Moving into this uncharted territory, the Utah courts face a thicket of thorny issues, both factual and political. The facts themselves are very much in question. Did Mrs. Rowland refuse the c-section because she did not want the scarring, or because she preferred not to have the procedure because of the risks to her own life and health. C-section carries a small, but real, risk of maternal mortality. Some reports state that Mrs. Rowland simply preferred not to have the child at the particular hospital she was in on January 2. Her choice to have the baby at another facility could impact her intent or degree of recklessness.

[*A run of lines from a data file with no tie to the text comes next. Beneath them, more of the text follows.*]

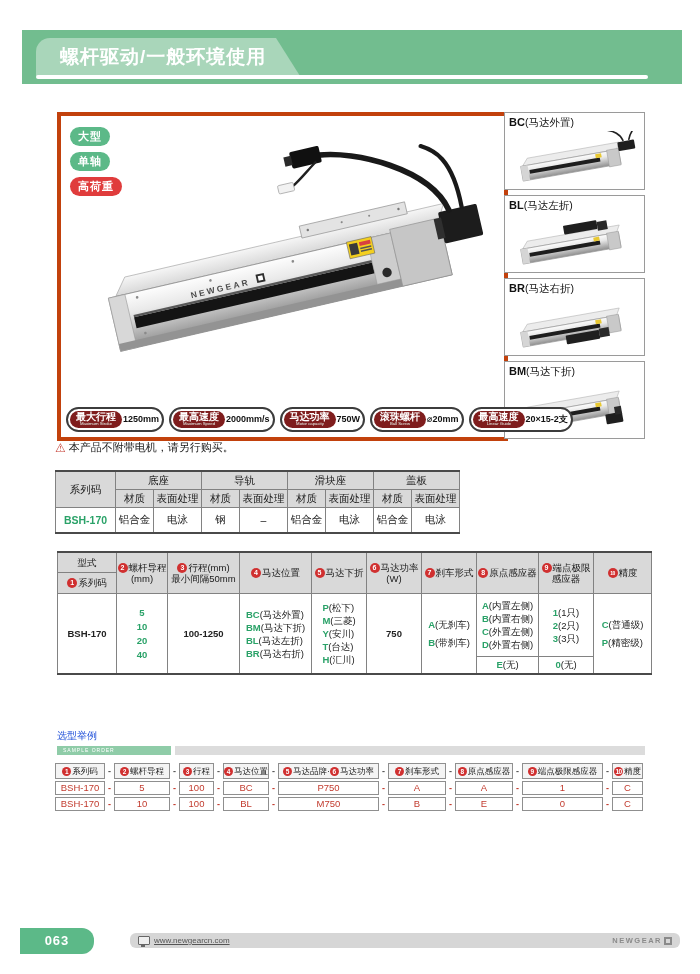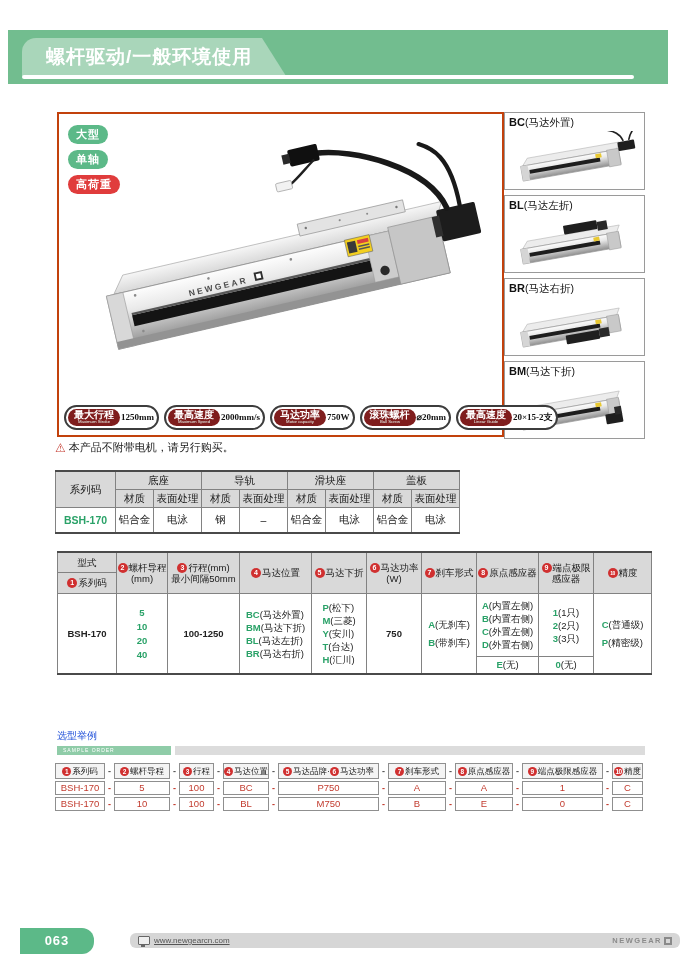--- a/index.html
+++ b/index.html
@@ -7,7 +7,7 @@
         font-family:"Liberation Sans","DejaVu Sans",sans-serif;color:#222;}
 
   
-  .band{position:absolute;left:8px;top:30px;width:660px;height:54px;background:#72bd8f;}
+  .band{position:absolute;left:22px;top:30px;width:660px;height:54px;background:#72bd8f;}
   .band-label{position:absolute;left:14px;top:8px;height:38px;line-height:38px;background:#a9d6ba;
               border-top-left-radius:14px;padding:0 10px 0 24px;color:#fff;font-weight:bold;font-size:19px;letter-spacing:1px;}
   .band-label-slant{position:absolute;left:100%;top:0;width:0;height:0;

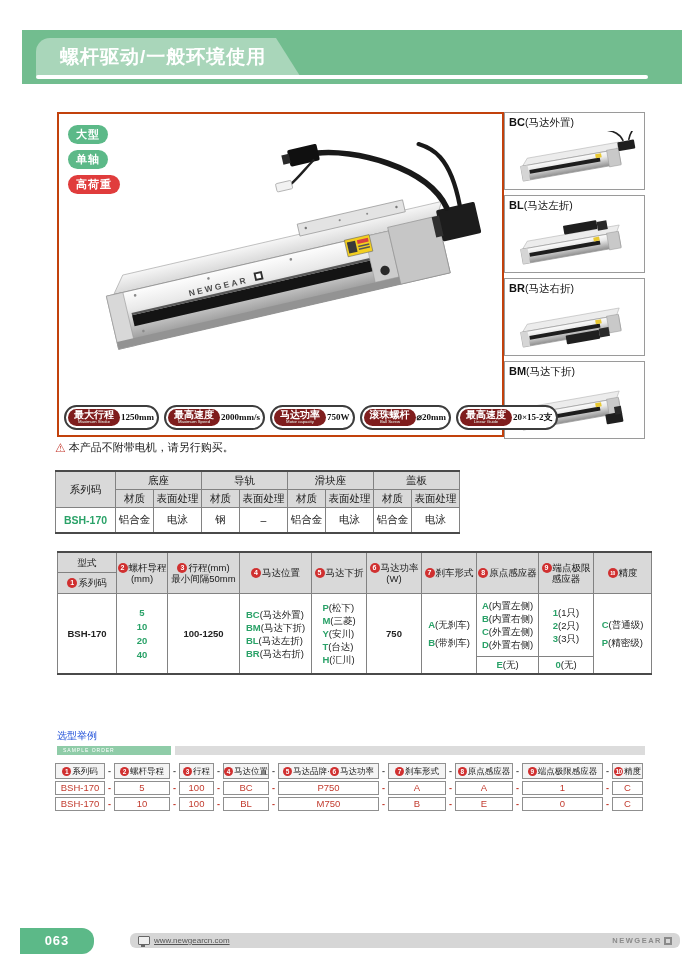--- a/index.html
+++ b/index.html
@@ -16,7 +16,7 @@
   .band-underline{position:absolute;left:14px;bottom:5px;width:612px;height:4px;background:#fff;border-radius:2px;}
 
   
-  .main-panel{position:absolute;left:57px;top:112px;width:443px;height:321px;border:2px solid #c2410c;background:#fff;}
+  .main-panel{position:absolute;left:57px;top:112px;width:443px;height:321px;border:4px solid #c2410c;background:#fff;}
   .tags{position:absolute;left:9px;top:11px;z-index:3;}
   .pill{display:block;width:max-content;color:#fff;font-size:11px;font-weight:bold;border-radius:10px;
         padding:2px 8px;margin-bottom:6px;letter-spacing:1px;}

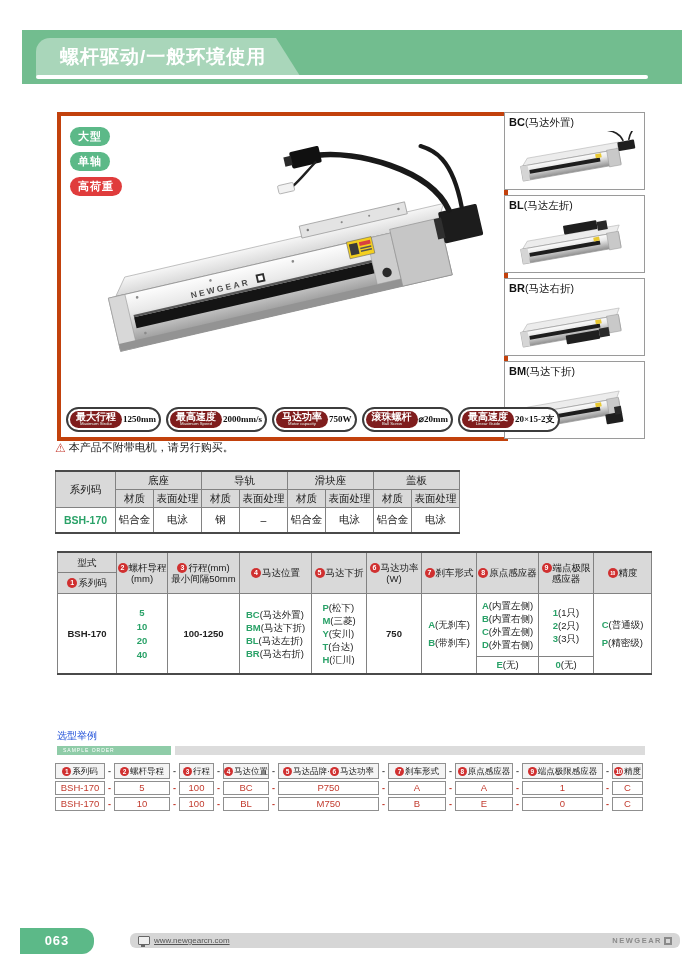--- a/index.html
+++ b/index.html
@@ -30,7 +30,7 @@
   .badge-tag{background:#7f1d1d;border-radius:9px;padding:1px 4px;text-align:center;line-height:1.05;min-width:44px;}
   .badge-zh{display:block;color:#fff;font-weight:bold;font-size:10px;white-space:nowrap;}
   .badge-en{display:block;color:#eaf6ef;font-size:4.5px;white-space:nowrap;transform:scale(.95);}
-  .badge-val{flex:1;text-align:center;font-weight:bold;font-size:9px;color:#111;white-space:nowrap;padding:0 1px;font-family:Liberation Serif, serif;}
+  .badge-val{flex:1;text-align:center;font-weight:bold;font-size:9px;color:#111;white-space:nowrap;padding:0 1px;}
 
   
   .variants{position:absolute;left:504px;top:112px;width:141px;}

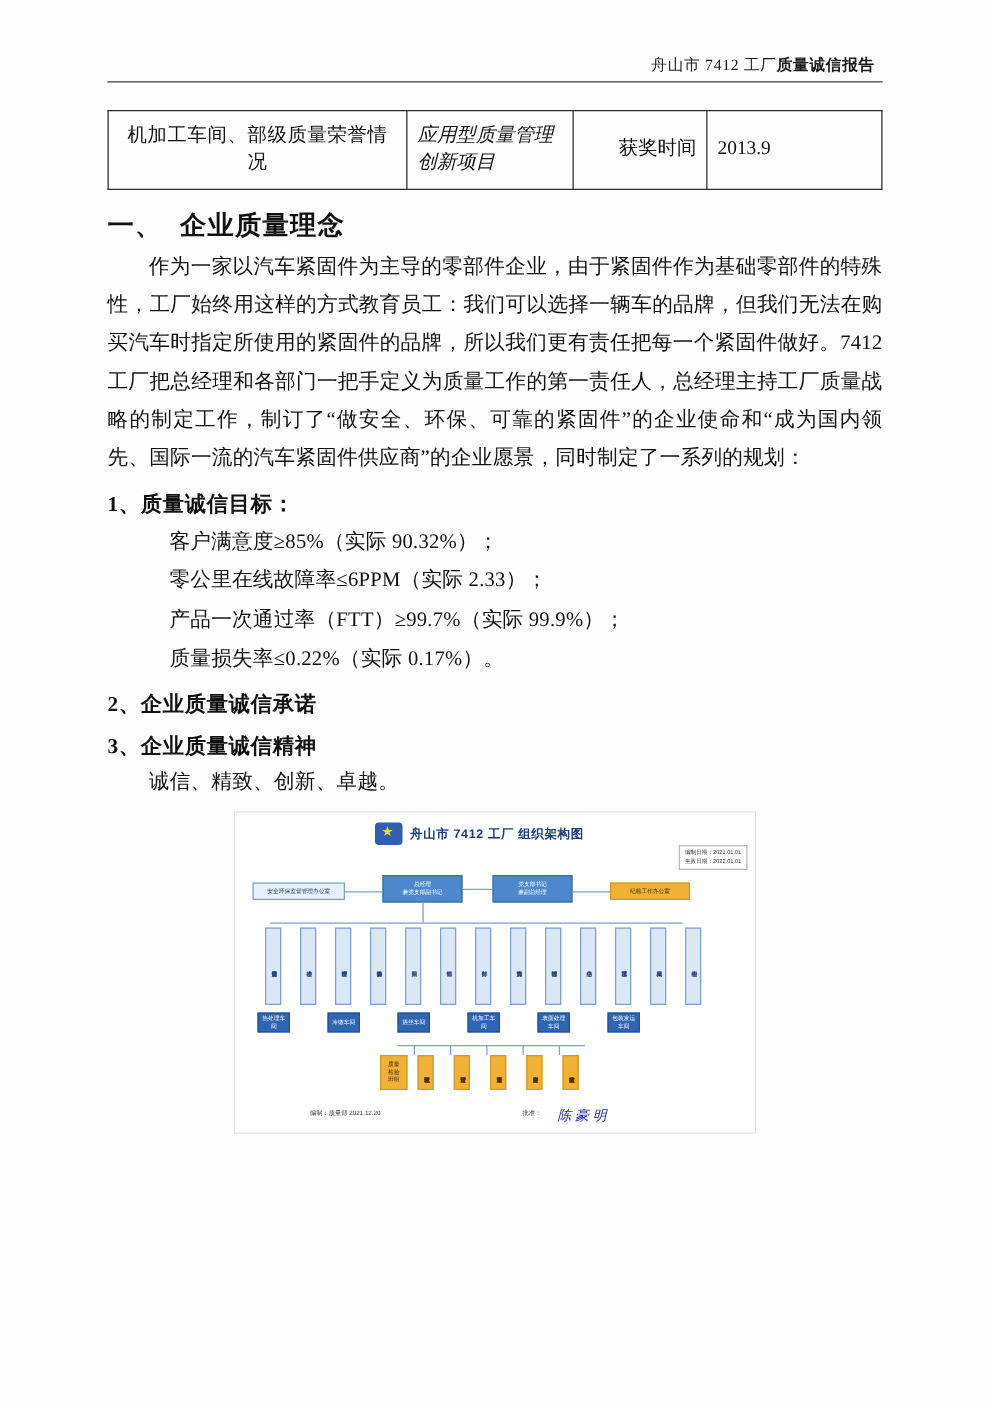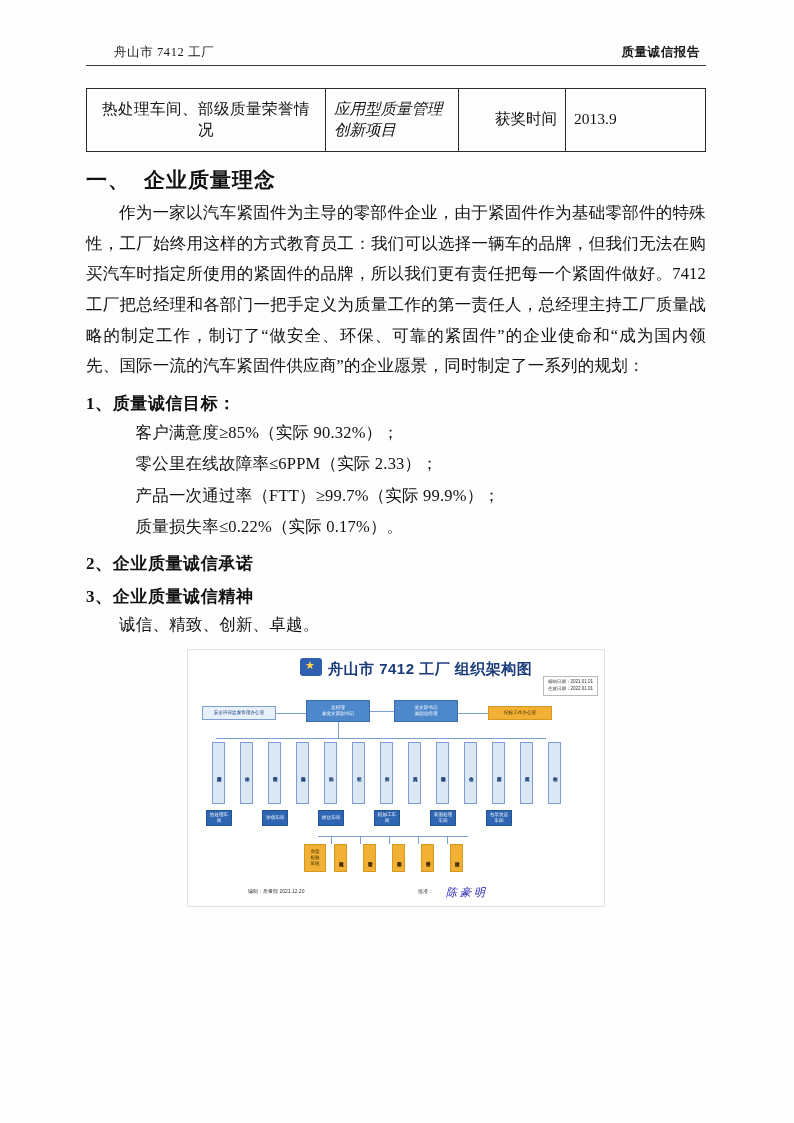--- a/index.html
+++ b/index.html
@@ -27,7 +27,7 @@
   
   .doc-header {
     display: flex;
-    justify-content: space-between;
+    justify-content: flex-end;
     align-items: flex-end;
     font-size: 12.5px;
     padding-bottom: 4px;

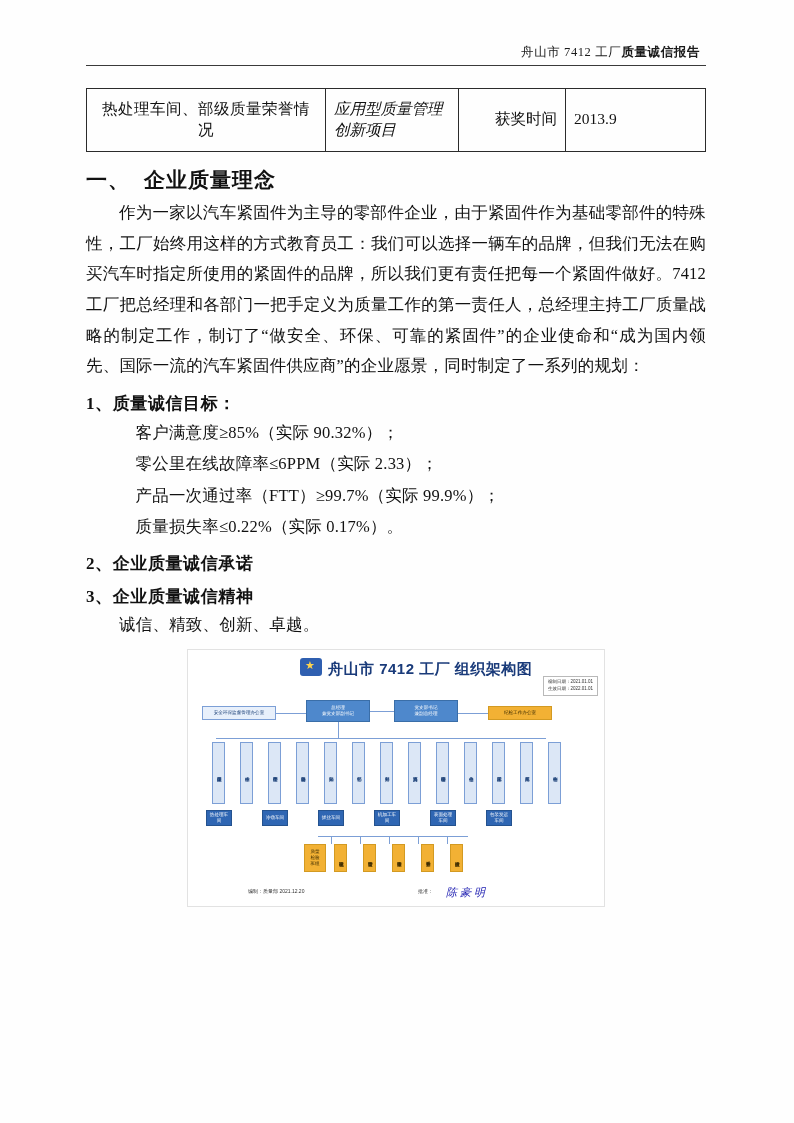--- a/index.html
+++ b/index.html
@@ -200,7 +200,7 @@
     <table class="top-table">
       <tbody>
           <tr>
-        <td class="td-label">热处理车间、部级质量荣誉情况</td>
+        <td class="td-label">机加工车间、部级质量荣誉情况</td>
         <td class="td-project">应用型质量管理创新项目</td>
         <td class="td-time">获奖时间</td>
         <td class="td-date">2013.9</td>

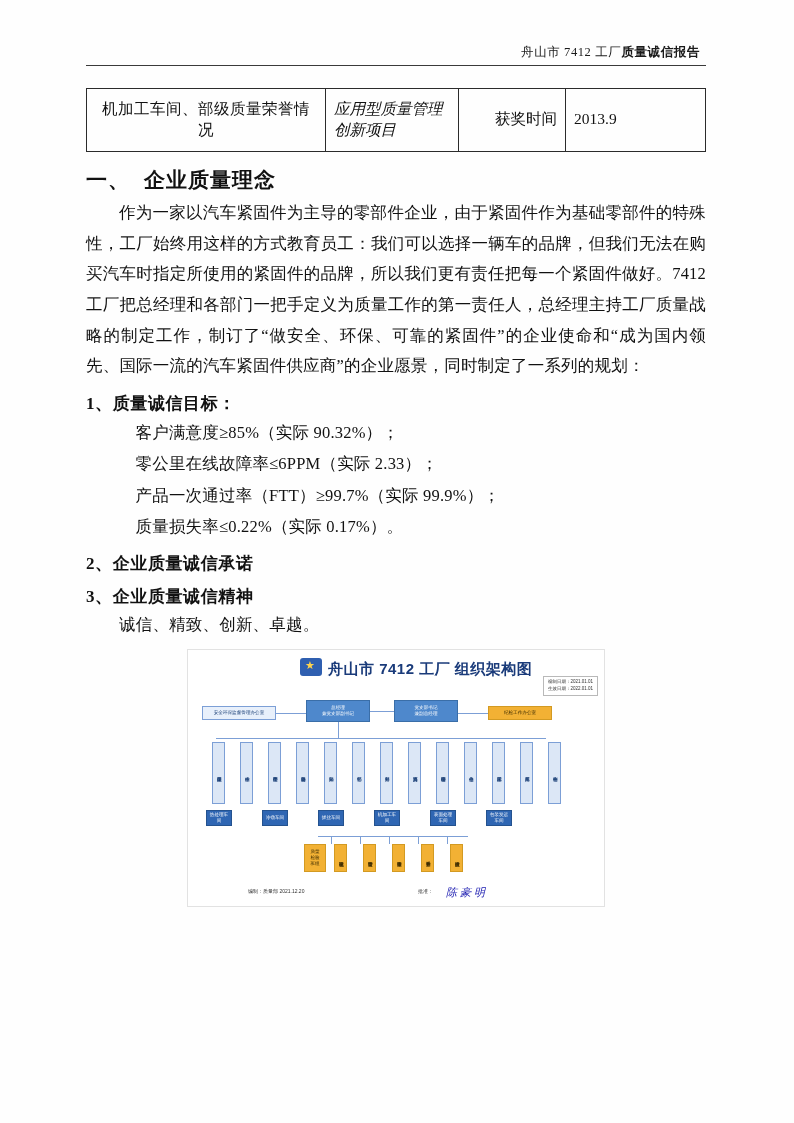--- a/index.html
+++ b/index.html
@@ -129,7 +129,7 @@
   .chart .chart-title {
     position: absolute;
     left: 140px; top: 10px;
-    font-size: 15px;
+    font-size: 10px;
     font-weight: bold;
     color: #1a3b7a;
     letter-spacing: 0.5px;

The case also raises a number of policy questions. As an initial matter, if Stenberg v. Carhart stands for the proposition that a woman’s health is inviolate, even when balanced with her child’s life, how can that be harmonized with Mrs. Rowland’s prosecution? What would the impact of allowing forcible c-sections be on pregnant women’s decisions to go to the hospital in the first place? Should a woman still have the choice of facility and doctor for her involuntary c-section? Obstetrician/gynecologists have among the highest listing rates in the National Practitioner’s Databank, but this information is not available to the public. Doesn’t a woman facing an involuntary c-section have an overriding need to know this information?
Perhaps the one certain issue in the case is that Mrs. Rowland is a very unfortunate woman. Her history and decisions certainly do not lend themselves to admiration. Back in the ‘60’s, there was a similarly unfortunate man. He had a long criminal history and was accused of breaking into a poolroom with the intent to commit a misdemeanor. He was denied counsel at trial and convicted, despite a surprisingly able pro se defense. Incensed, he sat down in his prison cell and wrote an appeal to the United States Supreme Court. From this unlikeliest of sources, indigents now have the right to appointed counsel recognized by that Court. Similarly, Mrs. Rowland’s case may have profound consequences for our conception of the rights of mothers and children, despite its humble and tragic beginnings.